Existing gaps in healthcare financing

The most critical gaps in Sri Lanka’s current system of healthcare financing are: (i) inadequacy of resource mobilisation; (ii) allocative inefficiency in the distribution of healthcare provision outcomes amongst the population; and (iii) weaknesses in financial management. 

Towards a sustainable healthcare financing system and alternative mechanisms

Various innovative and alternative health financing methods ranging from market-based systems to government financed systems, from community funded to donor funded systems are to be found in practice. Of these alternatives, more focus is paid to four options –Private Public Partnerships (PPPs), Social Health Insurance (SHI), Community Based Health Insurance (CBHI), and User untitled-1Fees – to assess their possible benefits and potential to be adapting in Sri Lanka’s context. These mechanisms are some financial policy options available for Sri Lanka. 

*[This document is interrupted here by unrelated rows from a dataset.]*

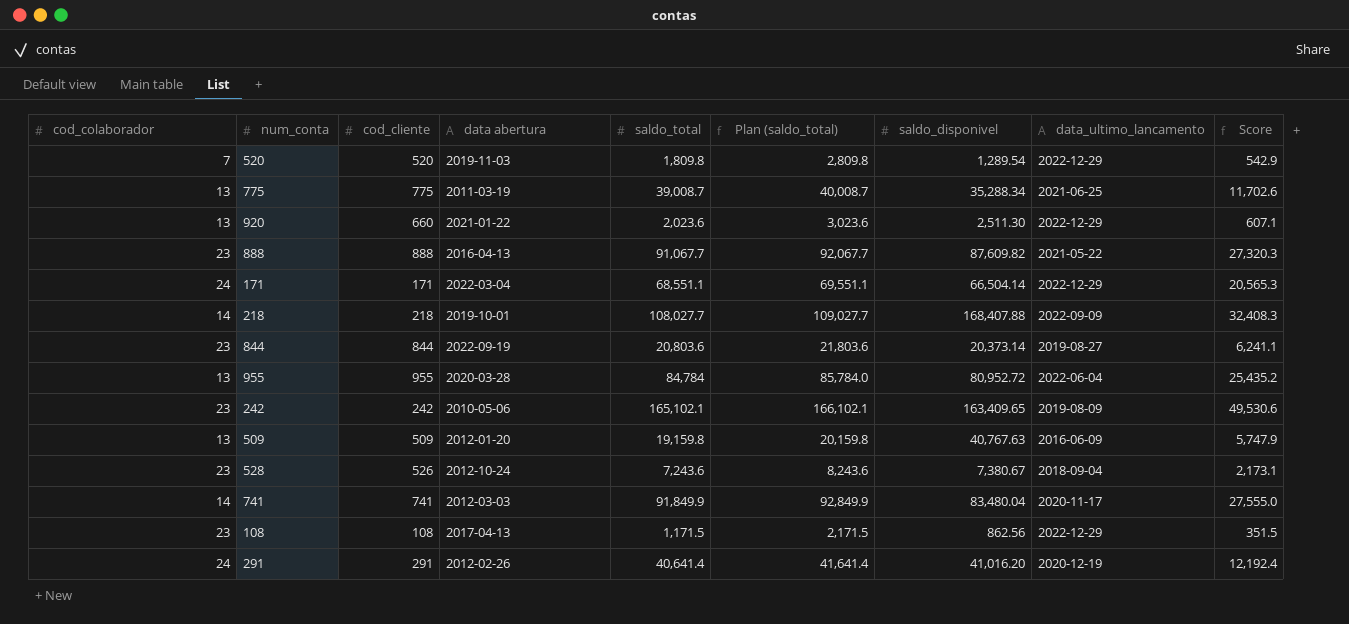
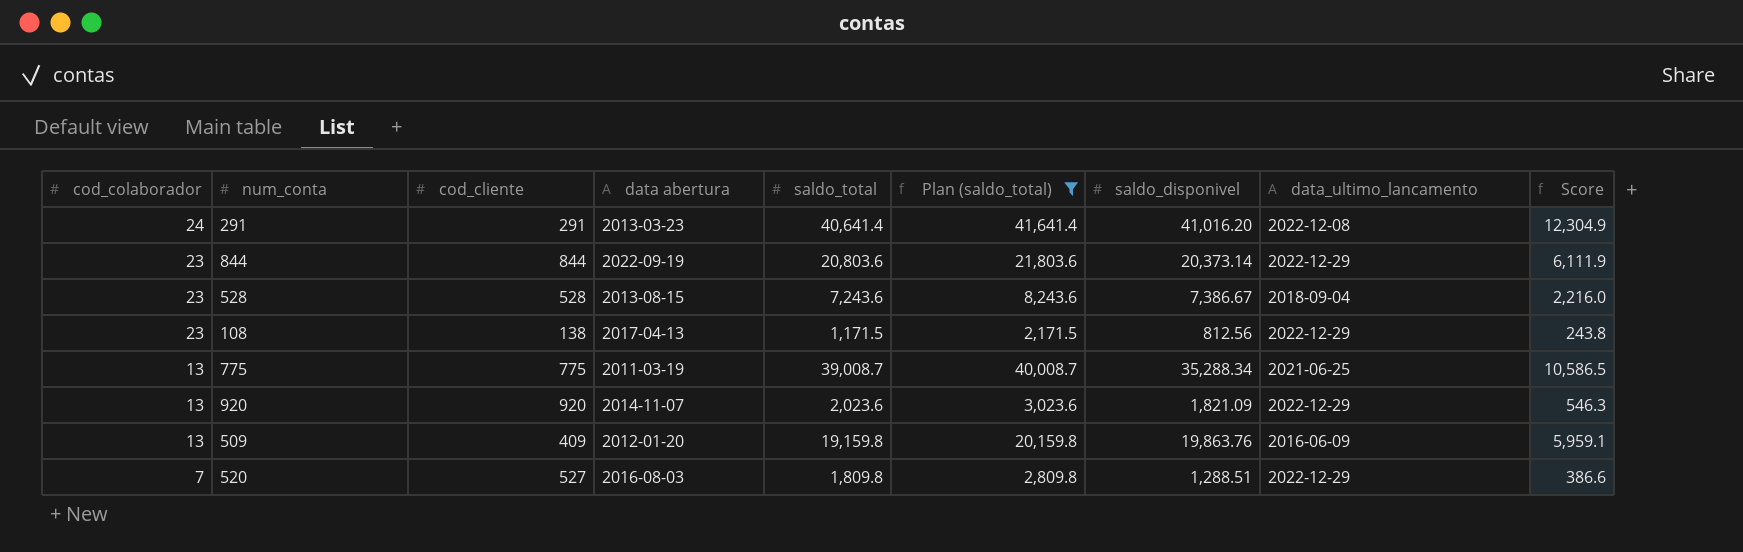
filter: none -> Plan (saldo_total) <= 41,641.4
row order: none -> cod_colaborador descending
column Score | formula: [saldo_total] * 0.3 -> [saldo_disponivel] * 0.3
291 | data abertura: 2012-02-26 -> 2013-03-23
291 | data_ultimo_lancamento: 2020-12-19 -> 2022-12-08
844 | data_ultimo_lancamento: 2019-08-27 -> 2022-12-29
528 | cod_cliente: 526 -> 528
528 | data abertura: 2012-10-24 -> 2013-08-15
528 | saldo_disponivel: 7,380.67 -> 7,386.67
108 | cod_cliente: 108 -> 138
108 | saldo_disponivel: 862.56 -> 812.56
920 | cod_cliente: 660 -> 920
920 | data abertura: 2021-01-22 -> 2014-11-07
920 | saldo_disponivel: 2,511.30 -> 1,821.09
509 | cod_cliente: 509 -> 409
509 | saldo_disponivel: 40,767.63 -> 19,863.76
520 | cod_cliente: 520 -> 527
520 | data abertura: 2019-11-03 -> 2016-08-03
520 | saldo_disponivel: 1,289.54 -> 1,288.51

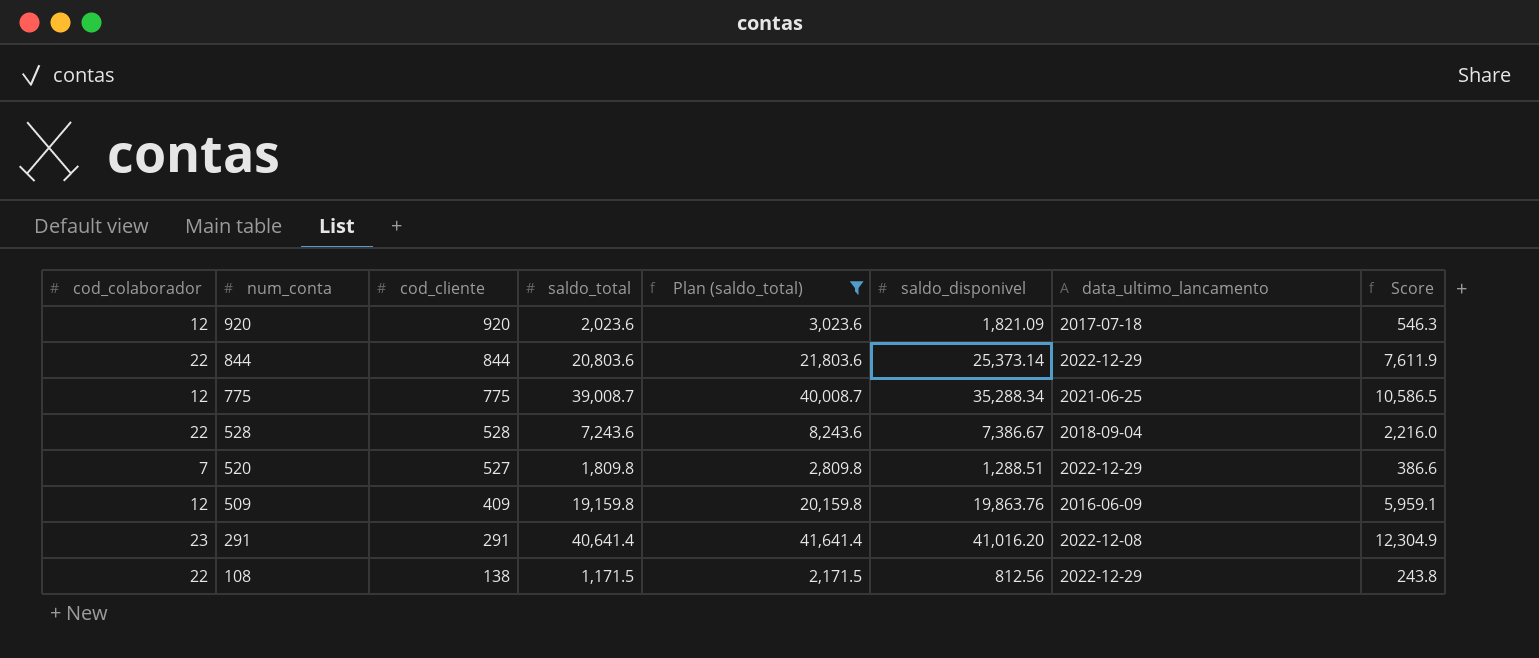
row order: cod_colaborador descending -> num_conta descending
column data abertura | position: 4 -> none
920 | cod_colaborador: 13 -> 12
920 | data_ultimo_lancamento: 2022-12-29 -> 2017-07-18
844 | cod_colaborador: 23 -> 22
844 | saldo_disponivel: 20,373.14 -> 25,373.14
844 | Score: 6,111.9 -> 7,611.9
775 | cod_colaborador: 13 -> 12
528 | cod_colaborador: 23 -> 22
509 | cod_colaborador: 13 -> 12
291 | cod_colaborador: 24 -> 23
108 | cod_colaborador: 23 -> 22

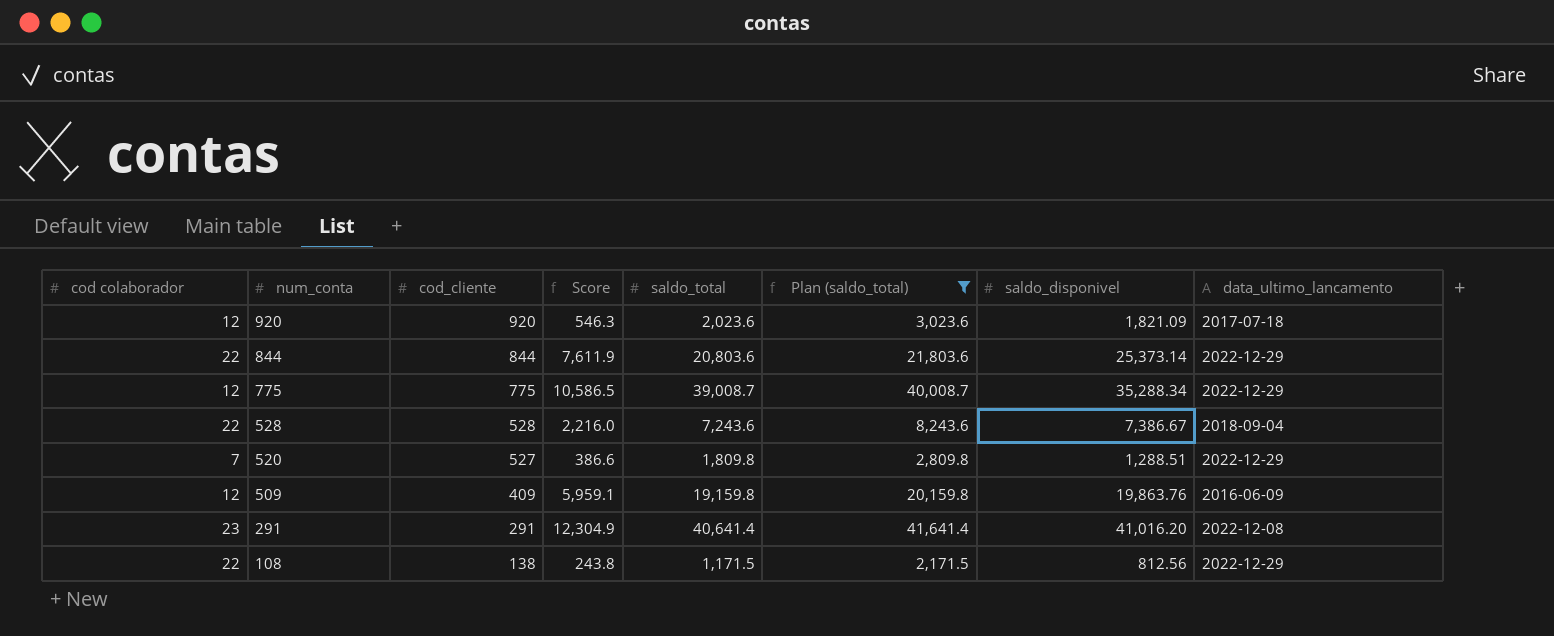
column name: cod_colaborador -> cod colaborador
column Score | position: 8 -> 4
775 | data_ultimo_lancamento: 2021-06-25 -> 2022-12-29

Given the demographic and epidemiological transitions taking place in the country, and gaps in the existing healthcare financing mechanism, Sri Lanka has to look for alternative financial mechanisms. Experiences from other countries show that a combination of alternative financing options can result in positive outcomes while addressing market failures as well. The available options have to be analysed comprehensively considering the socio-economic context and the political economy of the country and have to be implemented with the aim of achieving Sri Lanka health objectives and ensure universal healthcare coverage.

[This Policy Insight is based on the comprehensive chapter on Healthcare Financing in Sri Lanka: Challenges and Alternatives in the ‘Sri Lanka: State of the Economy 2016 Report’. The State of the Economy Report is the flagship publication of the Institute of Policy Studies of Sri Lanka (IPS). The complete report can be purchased from the publications section of the IPS, located at 100/20, Independence Avenue, Colombo 7. For more information, contact the Publications Unit on 0112143107 / 0112143100 or e-mail [email protected].]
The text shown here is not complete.